Вернулся Марбери. На нем были одноразовые перчатки, и он протянул Джоан конверт, который она взяла, тоже предварительно надев перчатки. Джоан внимательно просмотрела содержимое. Кое-что она зачитала вслух:
— «В моих снах твое лицо сияет, как далекая звезда. Я мечтаю долететь до тебя. Боль моя невыносима. Как ты можешь смотреть сквозь меня, не замечать тайн моей души?» Похоже на настоящую страсть, — заметила Джоан, убирая письма обратно в конверт. — Доктор Хейзлер, вы говорили, что дружите с доктором Уэбстер.
— Они с моей женой познакомились еще в университете. Вместе снимали квартиру. А на свадьбе Эммы я был шафером, — сказал Берк.
— Так, значит, вы дружите и с Дэвидом Уэбстером?
— С детства. Моя семья владеет казино, а его мать была официанткой в одном из наших ресторанов. Я учился в частной школе, но когда бывал дома, всегда торчал на кухне, а мать Дэвида иногда брала его с собой на работу. И мы стали не разлей вода.

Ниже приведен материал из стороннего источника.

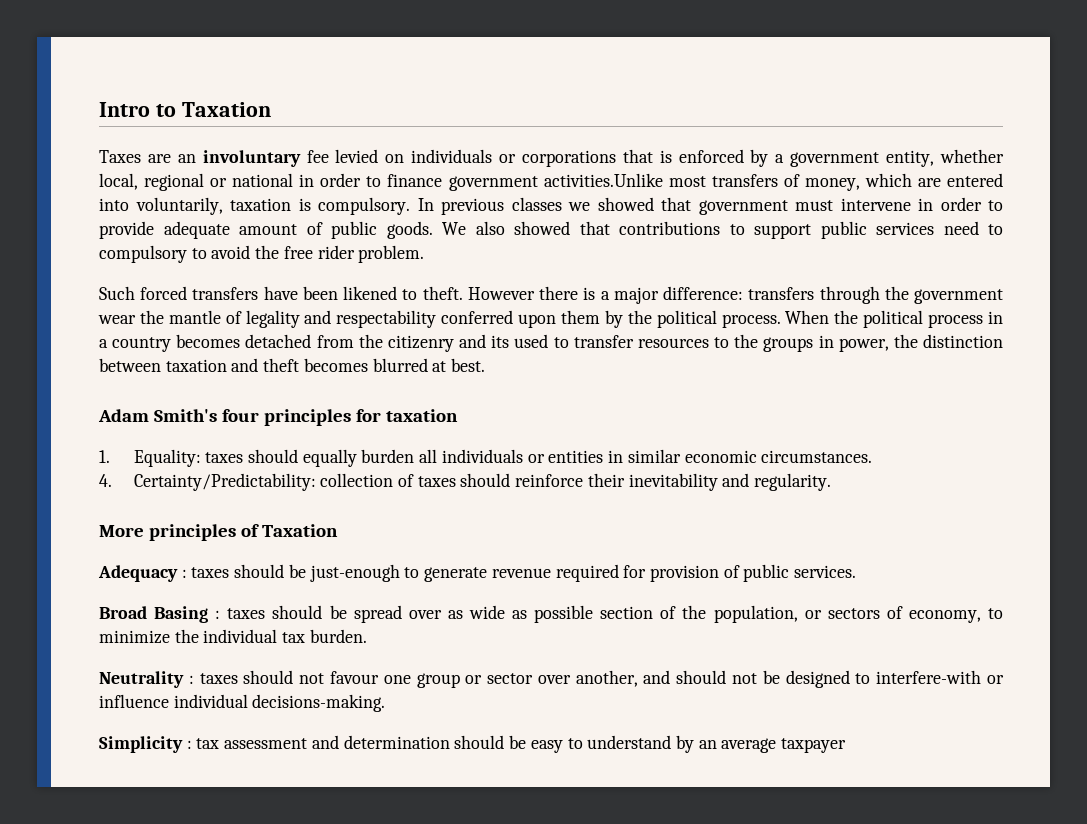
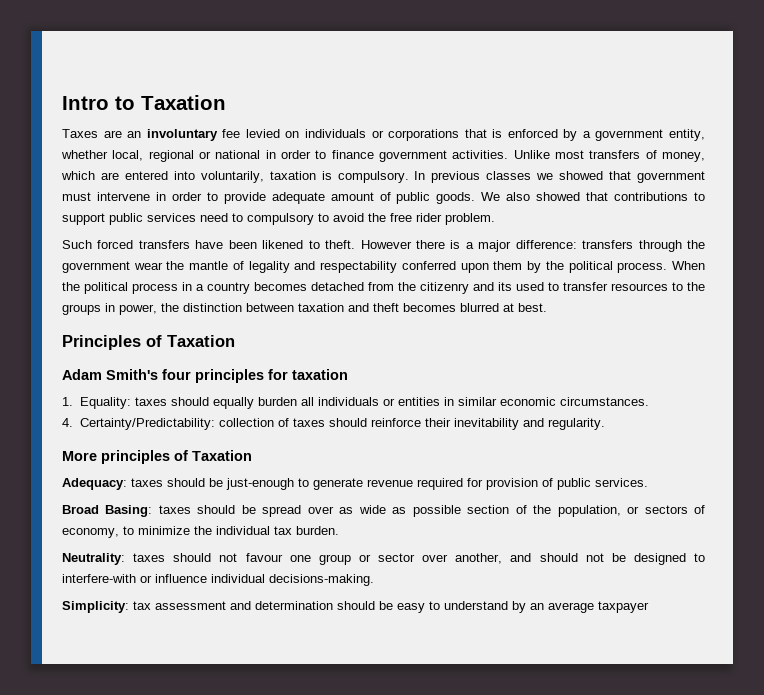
[543,173,663,187] activities.Unlike -> [452,150,550,159] activities. Unlike
(486, 365) none -> [62,335,235,350] // Principles of Taxation
[98,565,187,582] Adequacy : -> [62,478,127,490] Adequacy:
[154,606,221,623] Basing : -> [105,505,153,517] Basing:
[99,671,194,688] Neutrality : -> [62,553,125,565] Neutrality:
[99,736,192,753] Simplicity : -> [62,601,129,613] Simplicity:

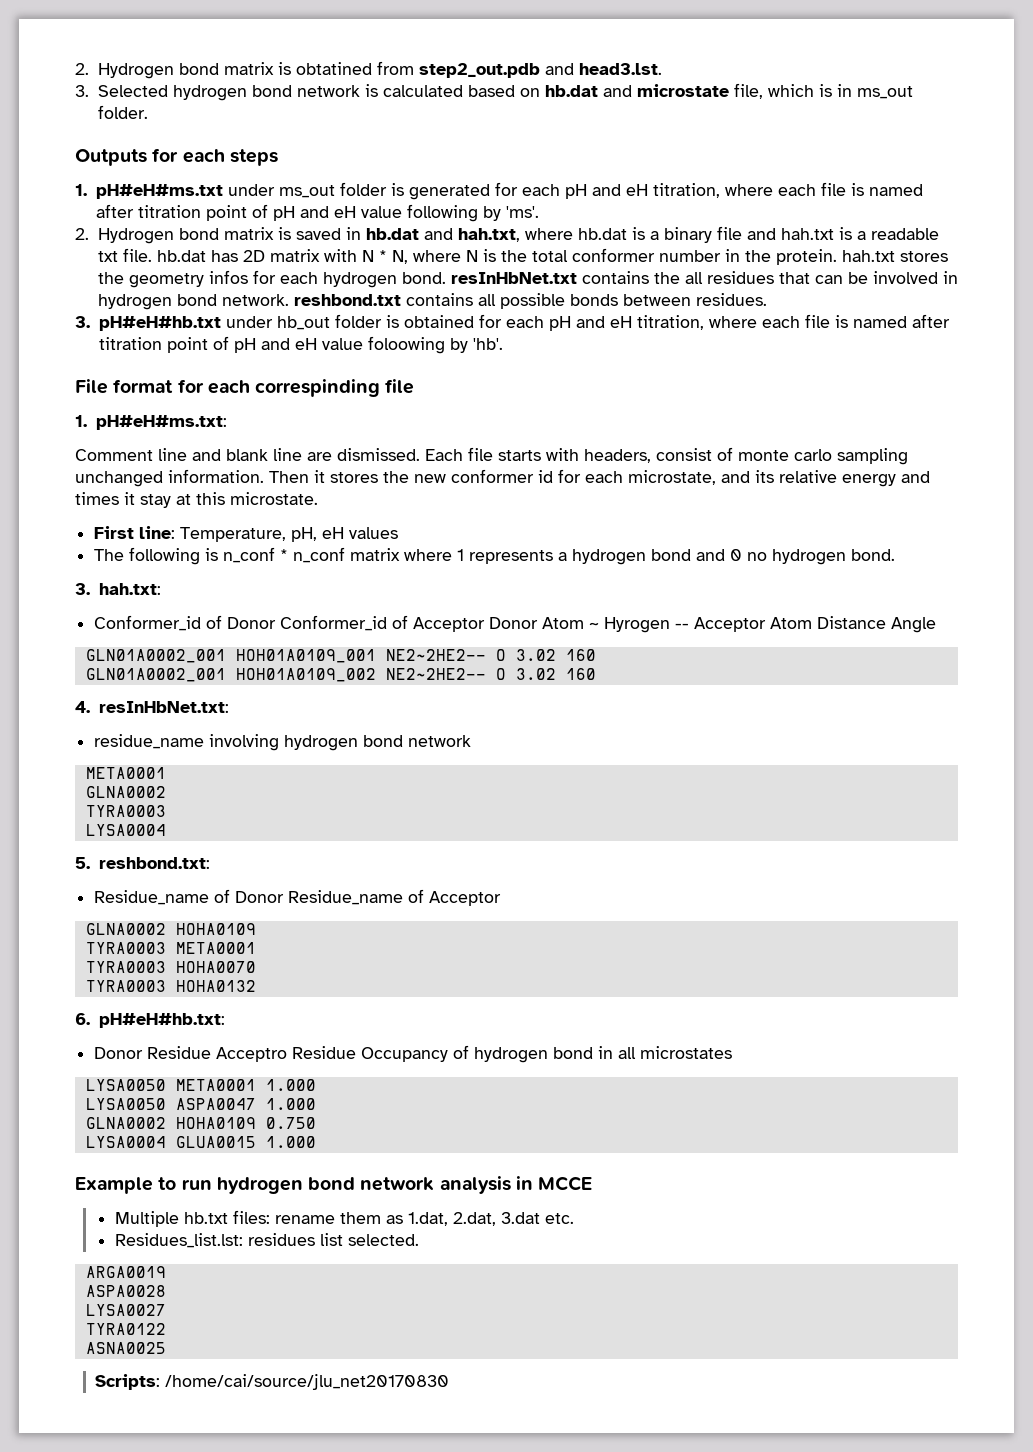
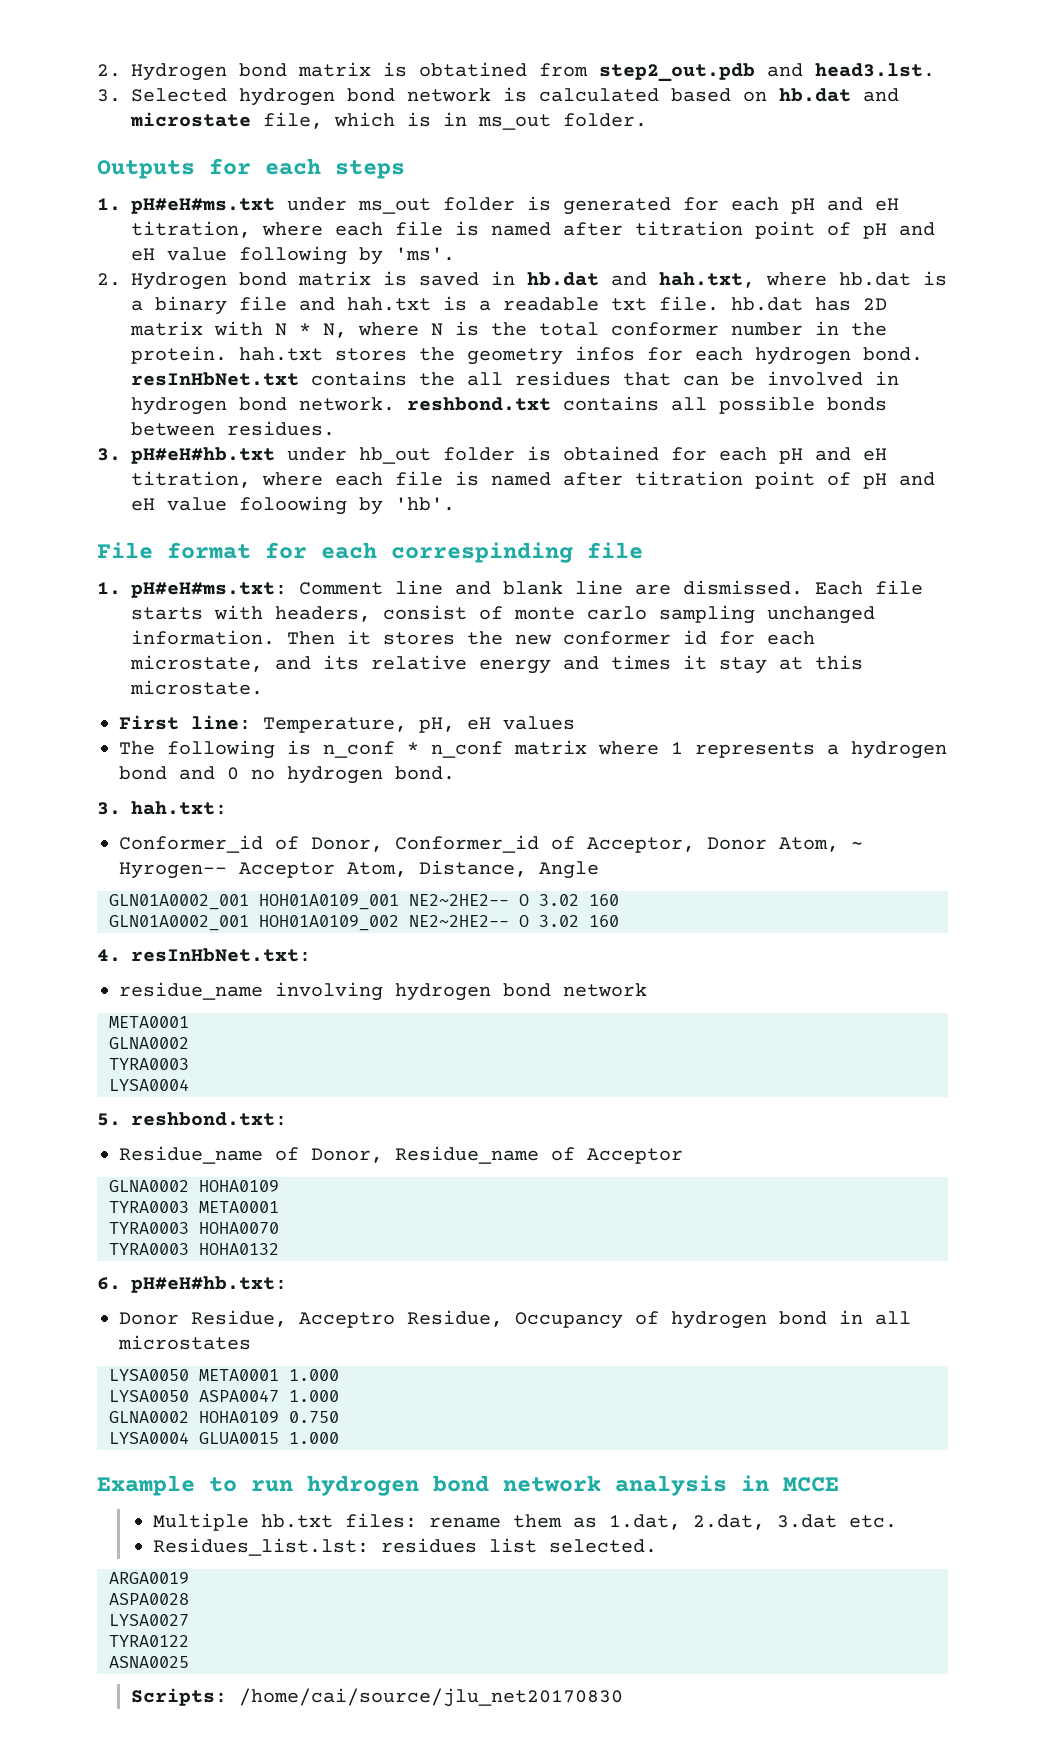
(227, 422) // -> (287, 590) none
[227,615,887,633] Donor Conformer_id of Acceptor Donor Atom ~ Hyrogen -- Acceptor Atom Distance -> [311,835,863,853] [119,860,527,879] Donor, Conformer_id of Acceptor, Donor Atom, ~ Hyrogen-- Acceptor Atom, Distance,
[235,891,285,903] Donor -> [311,1148,383,1163] Donor,
[147,1046,357,1062] Residue Acceptro Residue -> [191,1310,503,1328] Residue, Acceptro Residue,

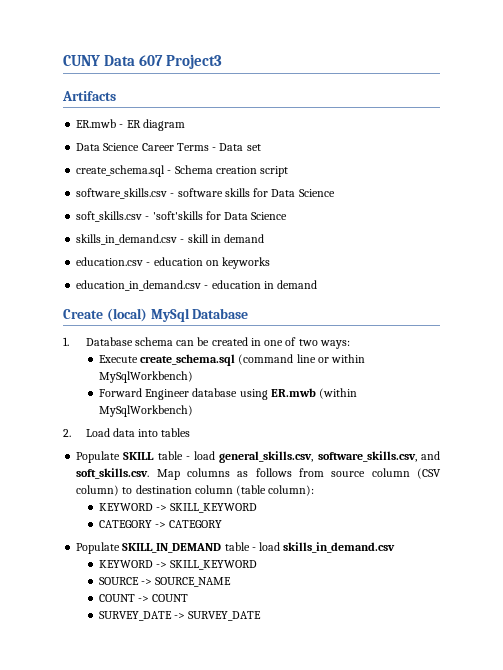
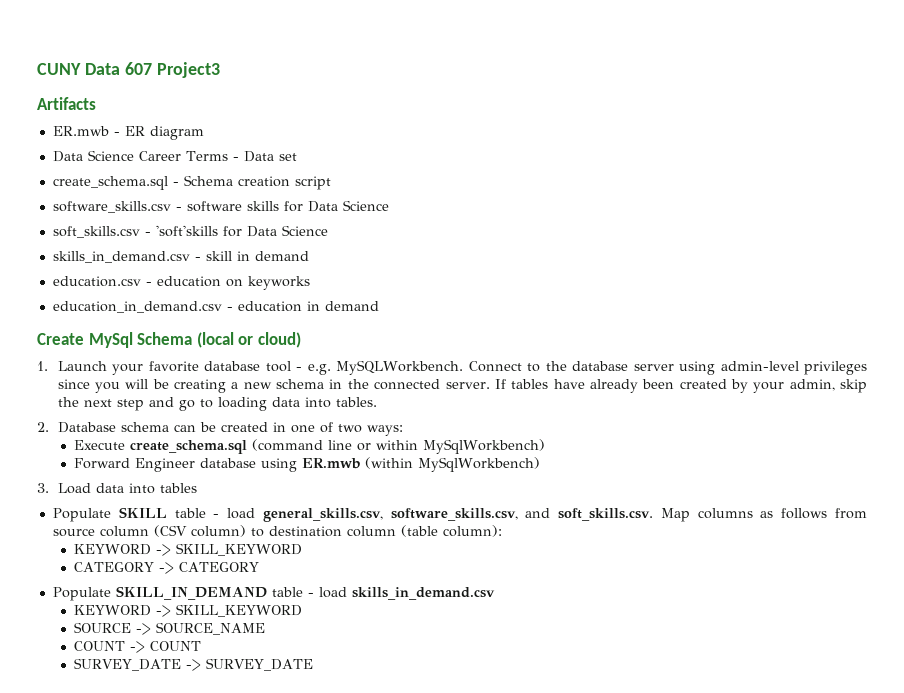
[106,308,249,322] [63,337,69,346] (local) MySql Database // 1. -> [88,332,301,348] [37,360,868,375] [57,379,868,393] [57,397,377,411] [37,422,49,432] MySql Schema (local or cloud) // 1. Launch your favorite database tool - e.g. MySQLWorkbench. Connect to the database server using admin-level privileges since you will be creating a new schema in the connected server. If tables have already been created by your admin, skip the next step and go to loading data into tables. // 2.
[63,429,71,437] 2. -> [37,483,49,493] 3.

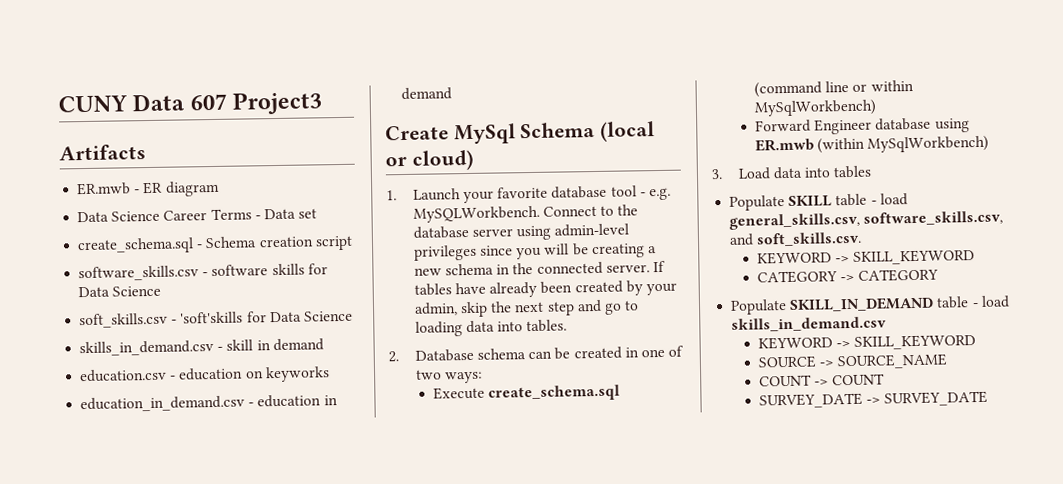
[660,508,867,522] [52,525,502,537] Map columns as follows from source column (CSV column) to destination column (table column): -> (863, 239) none

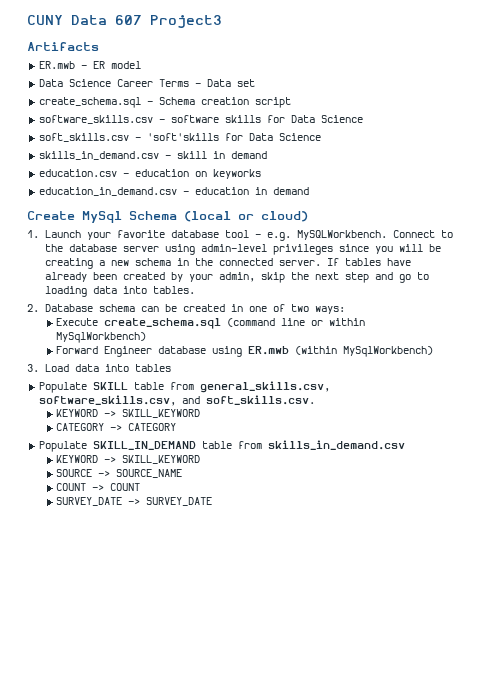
[165,180,220,197] diagram -> [110,61,141,69] model
[870,193,908,206] - load -> [169,382,194,390] from
[972,295,1010,308] - load -> [237,441,262,449] from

— У вас не было причин подозревать, что Уэбстер женился на Эмме из корысти?
— Никаких. Что вы вообще имеете в виду?
Джоан пристально изучала его реакцию.
— Миссис Уэбстер — состоятельная женщина. В случае ее смерти состояние наследует муж.
— Нет, Дэвида деньги не интересуют, — уверенно сказал Берк. — Он бы никогда не обидел Эмму. Дэвид влюблен до безумия.
Джоан взглянула на конверт с письмами.
— Вы говорите это как профессионал или как друг? — спросила она и внимательно посмотрела на него.
Глава пятая
Эмма прижалась лбом к стеклу джипа. Пасмурный ноябрьский день приближался к вечеру, голые ветви деревьев чернели на фоне грязно-серого неба. После больницы воздух казался пьяняще свежим.
Первые двадцать четыре часа после операции Эмме было трудно даже пошевелиться — боль отзывалась в каждой клеточке ее тела. Теперь, двое суток спустя, стало немного легче. К ней приходил физиотерапевт, показал, как пользоваться палкой, чтобы свести к минимуму нагрузку на левую половину тела. Но когда Дэвид подъехал к больнице, Эмме стало не по себе — ей страшно было даже подумать о том, что придется забираться во внедорожник. Дэвид вытащил из багажника пластмассовый ящик, который он подставлял, когда помогал матери сесть в его высокую машину. Но физическая боль не шла ни в какое сравнение с тревогой, которая не оставляла Эмму.